### DATASET RECORDS:
__________

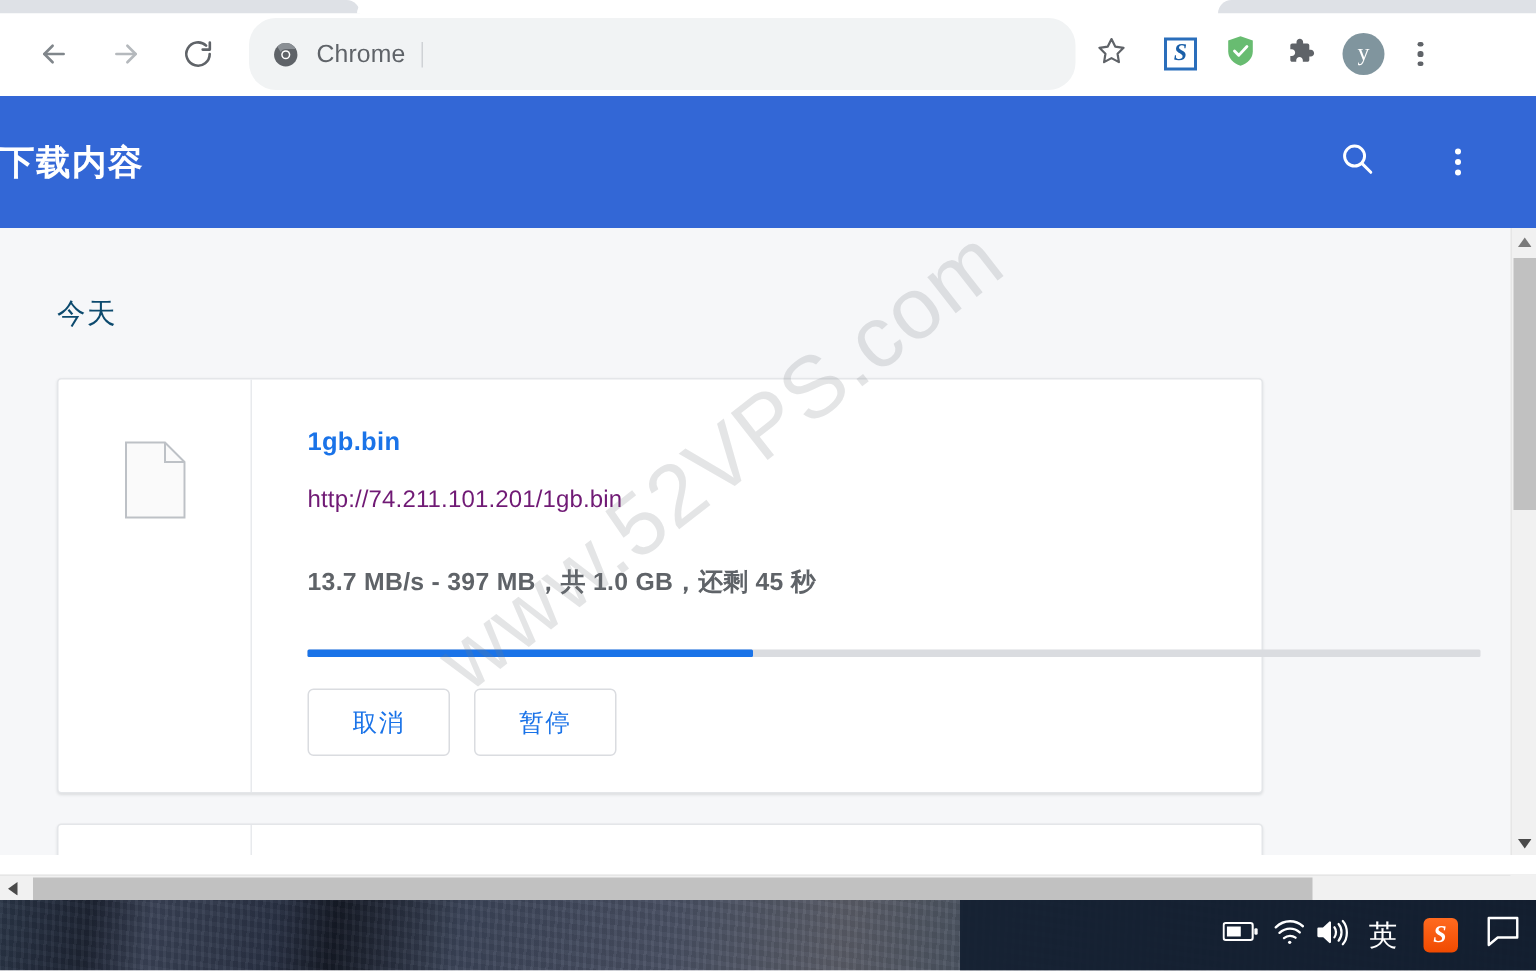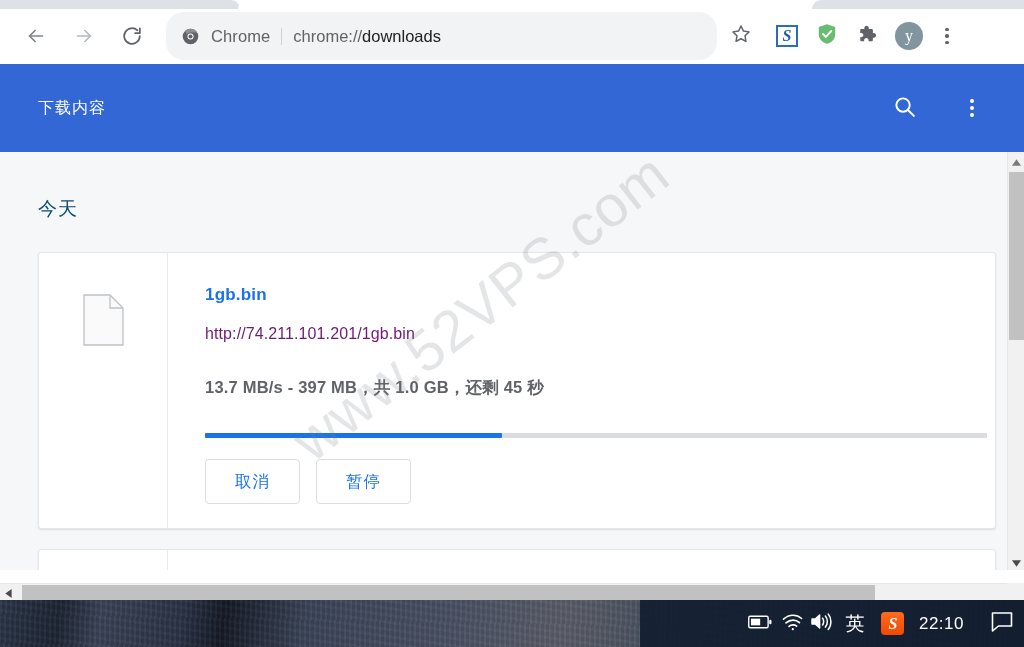--- a/index.html
+++ b/index.html
@@ -292,7 +292,6 @@
       </span>
       <span class="omni-chip">Chrome</span>
       <span class="omni-sep"></span>
-      <span class="omni-url"><span class="scheme">chrome://</span><span>downloads</span></span>
     </div>
 
     <div class="tb-icon" id="star-btn">

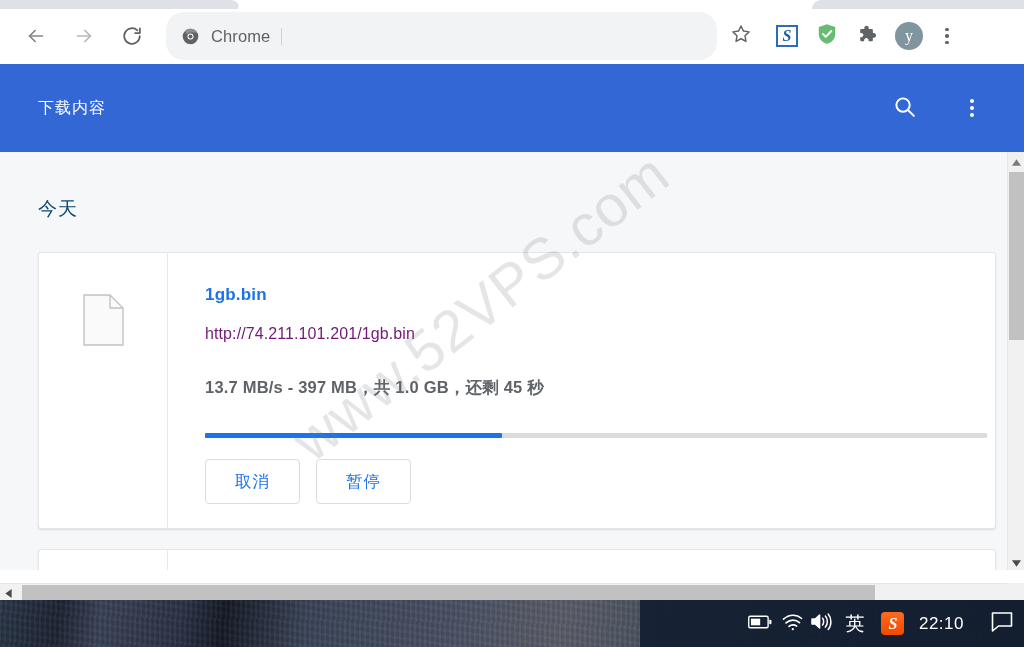--- a/index.html
+++ b/index.html
@@ -93,7 +93,7 @@
     background: #3367d6; display: flex; align-items: center;
   }
   .dl-title {
-    color: #ffffff; font-size: 16px; margin-left: 38px; letter-spacing: 1px;
+    color: #ffffff; font-size: 23px; letter-spacing: 1px; font-weight: bold;
   }
   .dl-header-actions { margin-left: auto; display: flex; align-items: center; }
   .hdr-icon {

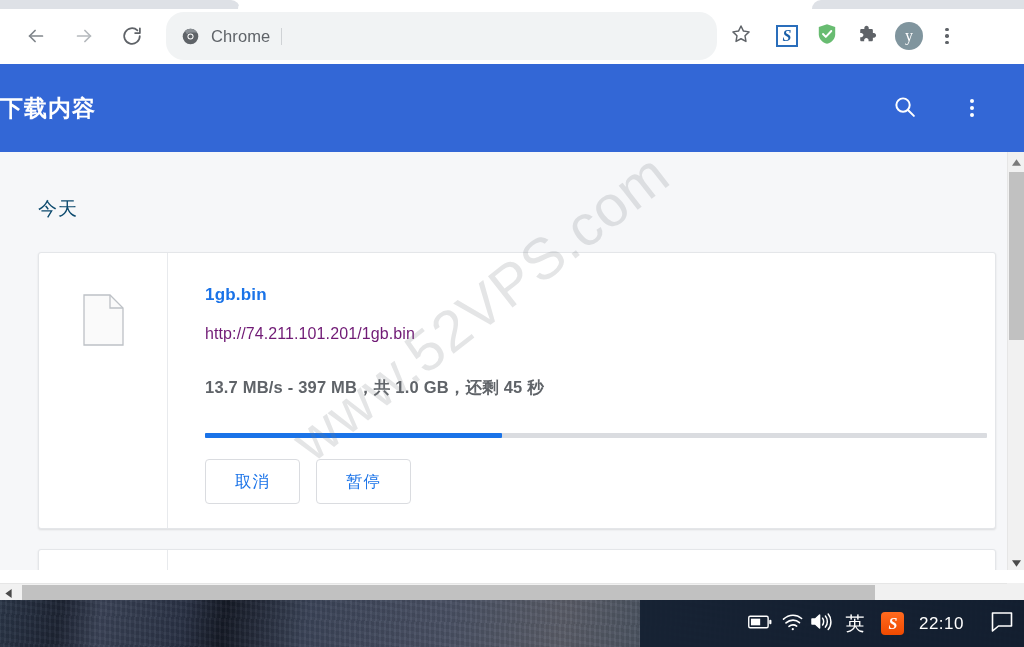--- a/index.html
+++ b/index.html
@@ -115,7 +115,7 @@
   }
 
   .dl-card {
-    position: absolute; left: 38px; width: 958px; background: #ffffff;
+    position: absolute; left: 38px; width: 804px; background: #ffffff;
     border: 1px solid #e4e6e9; border-radius: 3px;
     box-shadow: 0 1px 2px rgba(60,64,67,.14);
   }

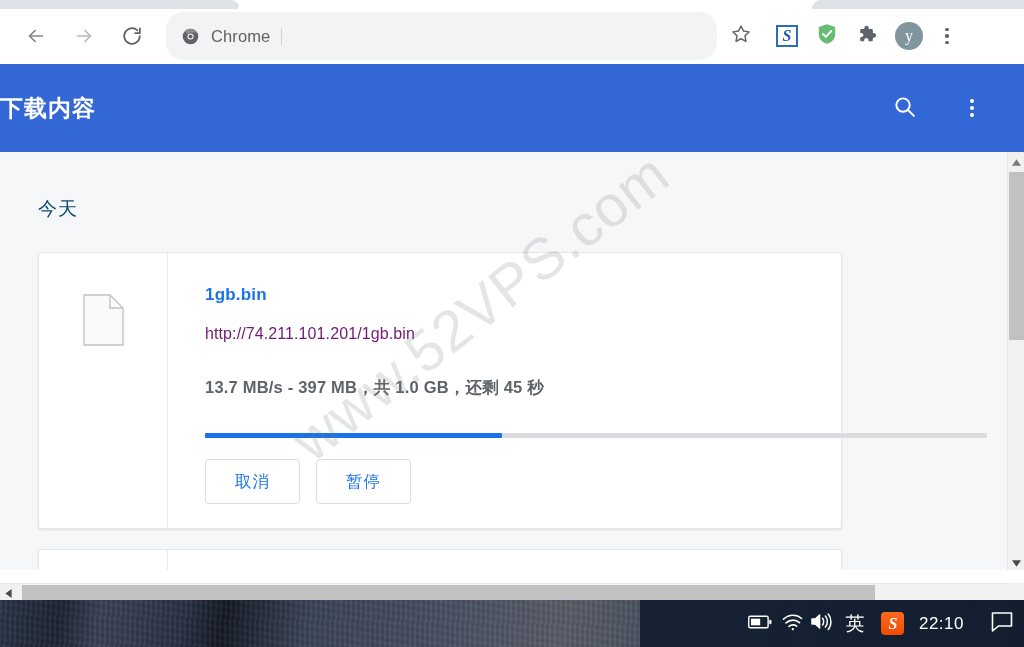--- a/index.html
+++ b/index.html
@@ -472,7 +472,6 @@
       <span class="sogou-tile">S</span>
     </div>
 
-    <div class="tray-item" id="tray-clock">22:10</div>
 
     <div class="tray-item" id="tray-notify">
       <span>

__________

### GOAL OF THE EXERCISE:
The entries above need to be printed again exactly; please exclude all pictures.

### RESPONSE BELOW:
--- a/index.html
+++ b/index.html
@@ -292,7 +292,6 @@
       </span>
       <span class="omni-chip">Chrome</span>
       <span class="omni-sep"></span>
-      <span class="omni-url"><span class="scheme">chrome://</span><span>downloads</span></span>
     </div>
 
     <div class="tb-icon" id="star-btn">

--- a/index.html
+++ b/index.html
@@ -93,7 +93,7 @@
     background: #3367d6; display: flex; align-items: center;
   }
   .dl-title {
-    color: #ffffff; font-size: 16px; margin-left: 38px; letter-spacing: 1px;
+    color: #ffffff; font-size: 23px; letter-spacing: 1px; font-weight: bold;
   }
   .dl-header-actions { margin-left: auto; display: flex; align-items: center; }
   .hdr-icon {

--- a/index.html
+++ b/index.html
@@ -115,7 +115,7 @@
   }
 
   .dl-card {
-    position: absolute; left: 38px; width: 958px; background: #ffffff;
+    position: absolute; left: 38px; width: 804px; background: #ffffff;
     border: 1px solid #e4e6e9; border-radius: 3px;
     box-shadow: 0 1px 2px rgba(60,64,67,.14);
   }

--- a/index.html
+++ b/index.html
@@ -472,7 +472,6 @@
       <span class="sogou-tile">S</span>
     </div>
 
-    <div class="tray-item" id="tray-clock">22:10</div>
 
     <div class="tray-item" id="tray-notify">
       <span>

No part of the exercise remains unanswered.